This private equity client was evaluating an environmental contracting company that provides abatement services for hazardous materials found in buildings across the country.
SATOV was engaged to conduct a commercial due diligence to equip the client with a clear understanding of the market, consumer perspectives, and competitive positioning, as well as potential growth avenues.
We provided detailed market sizing, evaluated the competitive and regulatory landscape, and identified adjacency opportunities in other verticals.
Our work helped our client make a confident, informed decision to acquire the asset.
This case summary outlines the four major steps we took to execute this commercial due diligence.
1. We determined the Canadian market size
The target’s business focused primarily on removing hazardous materials from buildings ranging from residential, to commercial, to industrial.
We first found out how much hazardous material is removed annually in each segment (see Chart 1).
We conducted expert interviews and looked at research reports, real estate reports, and other secondary sources to find out how many potential buyers were in the market, and how many buildings would require abatement services in each segment.
Chart 1. Estimated market for remediation and abatement
2. We estimated runway for additional demand
An important factor we had to consider when calculating market size was that some hazardous material exists in finite quantities.

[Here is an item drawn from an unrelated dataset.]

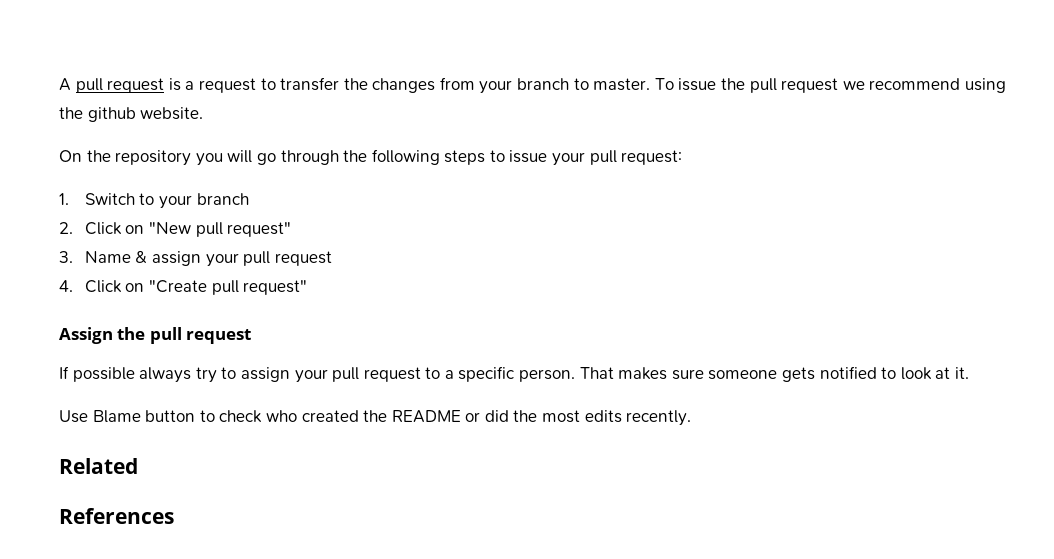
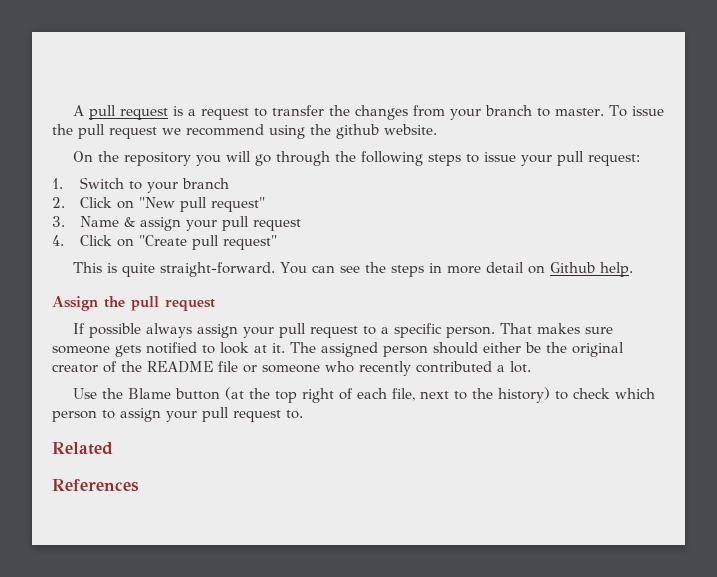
(308, 287) none -> [73,262,634,277] // This is quite straight-forward. You can see the steps in more detail on Github help.
[195,367,237,383] try to -> (193, 330) none
(969, 373) none -> [290,342,624,357] [52,361,531,376] The assigned person should either be the original creator of the README file or someone who recently contributed a lot.
(88, 416) none -> [102,388,124,399] the
[199,410,692,426] to check who created the README or did the most edits recently. -> [225,387,656,403] [52,407,303,422] (at the top right of each file, next to the history) to check which person to assign your pull request to.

Therefore, simply knowing the size of the current market is insufficient. We had to calculate the amount of material left that would eventually need to be removed in each building.
We reviewed building reports and spoke with experts to estimate how much of this environmental abatement work there is left to be done (see Chart 2).
Chart 2. Years of material removal work remaining by segment
Q: How many years of runway are left in this industry?
3. We assessed competitive landscape and customer recognition of industry players
To understand the target’s brand perceptions among customers and its positioning, we spoke to buyers of the target’s main service.
We answered questions such as:
- What is the level of awareness of the target among potential buyers?
- If a buyer needs to remove the hazardous material from their buildings, how likely are they to hire the target company?
Chart 3. Target recognition among potential customers
Q: Do you recognize the following players in this market?
4. We identified and evaluated potential growth opportunities
Because of the nature of the target’s service offering, an important part of this engagement was to find potential growth avenues.
Building services have many adjacencies. Our goal was to find the ones that made sense for the target:
- What are the industries that the target could pivot to in the future?
- What assets could the target possibly acquire in order to build out a new service offering?
We validated each industry and determined ways they could further branch out, based on a set of criteria such as easiness to enter and level of competition, to name a few (see Table 1).
Table 1. Potential growth avenues
Our assessment of the market size, the target’s positioning, and its adjacency opportunities validated the attractiveness of the environmental contractor.
This commercial due diligence provided the private equity firm with the insights they needed to complete a successful acquisition.
The deal closed, and early stages of the partnership look promising.